1. How long does it take to get the platform up and running?

Internally, when Dataiku controls the infrastructure, we can spin up new environments in minutes. Externally, things usually take longer as we need to work with clients to get all of the correct information. To help give customers an idea of how long implementation will take, we bucket them into basic, intermediate, and advanced deployments:

  • Basic: Just Dataiku with a couple of data connections, so this doesn’t usually take more than eight hours in total
  • Intermediate: The customer has data connections, multiple environments allowing for a robust dev-test-prod approach, and are starting to add external compute. Depending on what’s encountered on the customer side, this typically takes anywhere between eight and 24 hours.
  • Advanced; This is an enterprise installation and typically takes 24-72 hours of total implementation time.

As we alluded to above, all of these numbers are not hard set in stone, but rather guidelines for what we expect. Things are always subject to change depending on the customer environment, how interactions happen within said environment, and their processes, security, and approval to deploy software.

2. How will we get trained?

Today, when it comes to administering a Dataiku environment, we have someone from field engineering do a hands-on walk through of the administrative panel, highlight what does what, what each element of the panel means, and best practices along the way. In the near future, we will have a series of blog posts and self-guided learning in the Dataiku Academy so that admin training can be completely self service.

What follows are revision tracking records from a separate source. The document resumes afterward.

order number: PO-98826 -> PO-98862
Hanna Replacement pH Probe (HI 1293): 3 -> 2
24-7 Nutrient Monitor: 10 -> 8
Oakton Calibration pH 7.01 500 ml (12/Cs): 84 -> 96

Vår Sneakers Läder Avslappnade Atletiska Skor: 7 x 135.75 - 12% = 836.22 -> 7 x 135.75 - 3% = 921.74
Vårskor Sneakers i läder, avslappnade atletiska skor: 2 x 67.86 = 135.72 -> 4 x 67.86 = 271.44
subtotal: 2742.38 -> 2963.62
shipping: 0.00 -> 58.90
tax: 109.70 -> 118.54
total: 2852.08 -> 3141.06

3. What’s required to install Dataiku? Do I need prerequisites spun up? What do I have to do as a customer to get ready for a Dataiku implementation?

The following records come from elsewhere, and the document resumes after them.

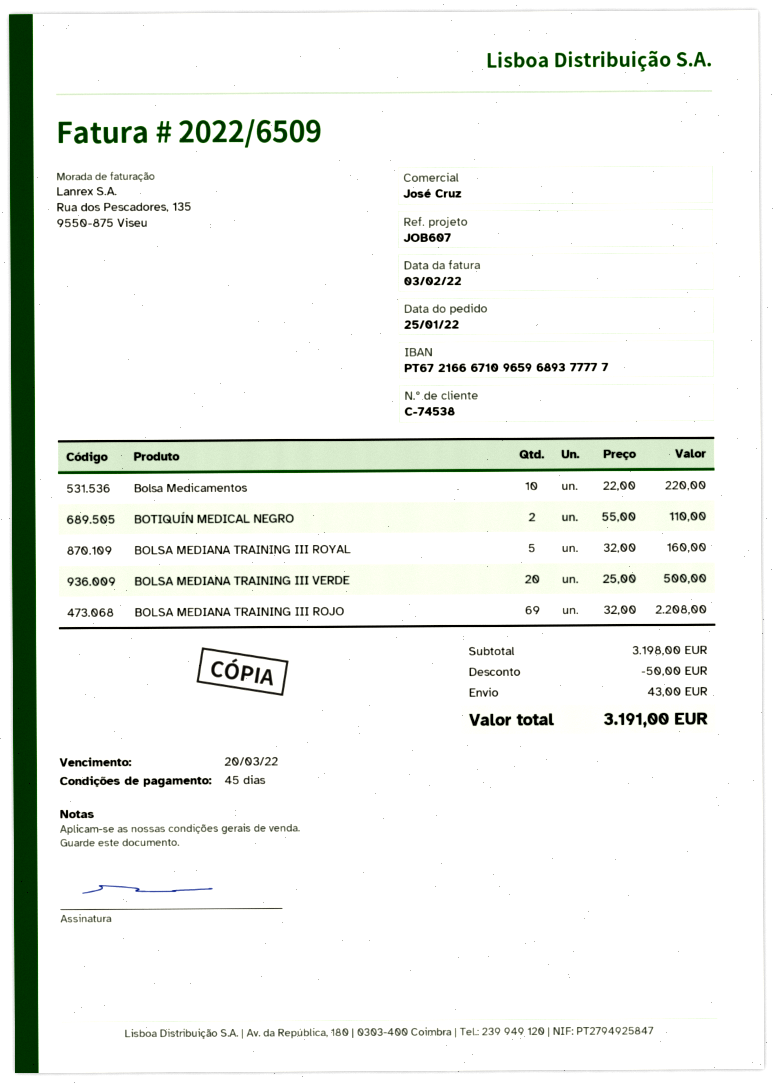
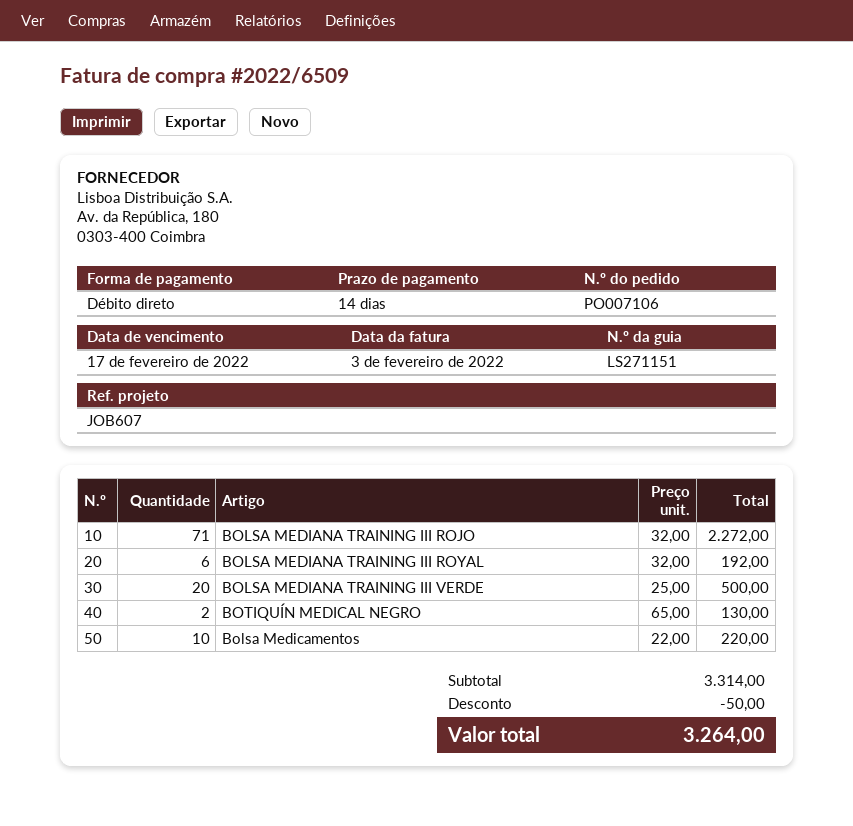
payment terms: 45 days -> 14 days
due date: 2022-03-20 -> 2022-02-17
BOTIQUÍN MEDICAL NEGRO: 2 x 55.00 = 110.00 -> 2 x 65.00 = 130.00
BOLSA MEDIANA TRAINING III ROYAL: 5 x 32.00 = 160.00 -> 6 x 32.00 = 192.00
BOLSA MEDIANA TRAINING III ROJO: 69 x 32.00 = 2208.00 -> 71 x 32.00 = 2272.00
subtotal: 3198.00 -> 3314.00
shipping: 43.00 -> none
total: 3191.00 -> 3264.00

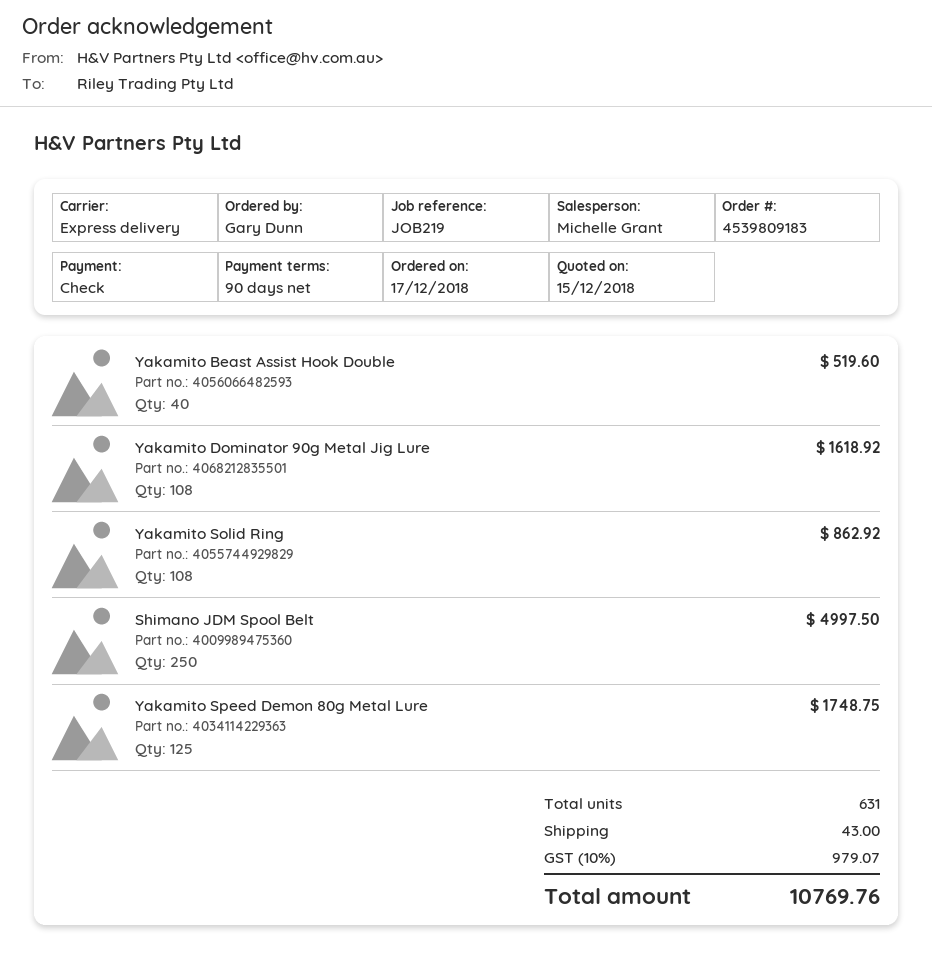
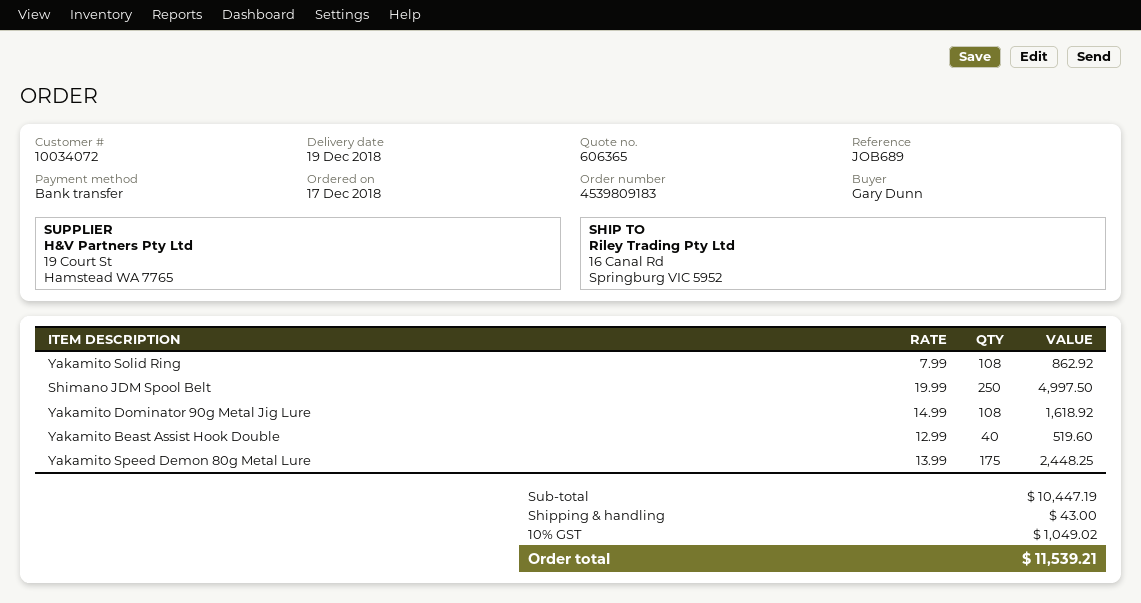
reference: JOB219 -> JOB689
payment method: cheque -> bank transfer
Yakamito Speed Demon 80g Metal Lure: 125 for 1748.75 -> 175 for 2448.25
tax: 10% = 979.07 -> 10% = 1049.02
total: 10769.76 -> 11539.21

For the cloud stacks accelerator, we need to start with a virtual network that we can install the software into so that Dataiku can communicate with other instances and databases within the customer environment. Then, the next layer down would be cloud permissions for the fleet manager (the component that manages the self-managed platform) to be able to do what it does (i.e., when it creates a Dataiku instance, it has to be able to create the virtual machine, put in network security settings, etc.) on whatever cloud they’re operating on. 

This step will require two sets of permissions: one for fleet manager and one for the actual Dataiku instance that gets spun up. So typically the customer would follow up and ask, “Why do I need two sets of permissions for Dataiku to operate on my cloud environment?” The answer is that one is for fleet manager to do what it does and create instances and the other is delegating permissions to the actual Dataiku instance. For example, if Dataiku is managing elastic AI compute from the platform, the Dataiku instance will need permissions to create the managed Kubernetes offering.

Next, it’s helpful if the customer has a cloud admin that has the ability to spin up our infrastructure as code template (i.e., in AWS it’s CloudFormation, in Azure it's Azure Resource Manager). Someone needs to be able to create that, fill it in with the correct information, launch fleet manager, and go from there. Sometimes, we will need a network admin to answer questions on the virtual network. This depends on how the customer segments themselves within their organization, but if they are a separate profile within the organization, they could be helpful to us when working through the networking pieces. Ideally, the main three helpful profiles for implementation would be a cloud admin, Dataiku admin, and network admin.

4. Once we’ve spun up the platform, how do we maintain it, keep it live, and recover if there’s a disaster? 

Customers can use the visual interface to set their recovery point objectives and snapshot frequency for disaster recovery. Dataiku leverages volume snapshots for recovery capabilities to ensure they can easily recover and redeploy to avoid loss of data and AI projects in just a few clicks. The average time it takes to reprovision is 10-15 minutes.

5. Dataiku offers a variety of nodes: Design, Automation, Deployer, and Govern. How do I manage the instances and take care of configurations? 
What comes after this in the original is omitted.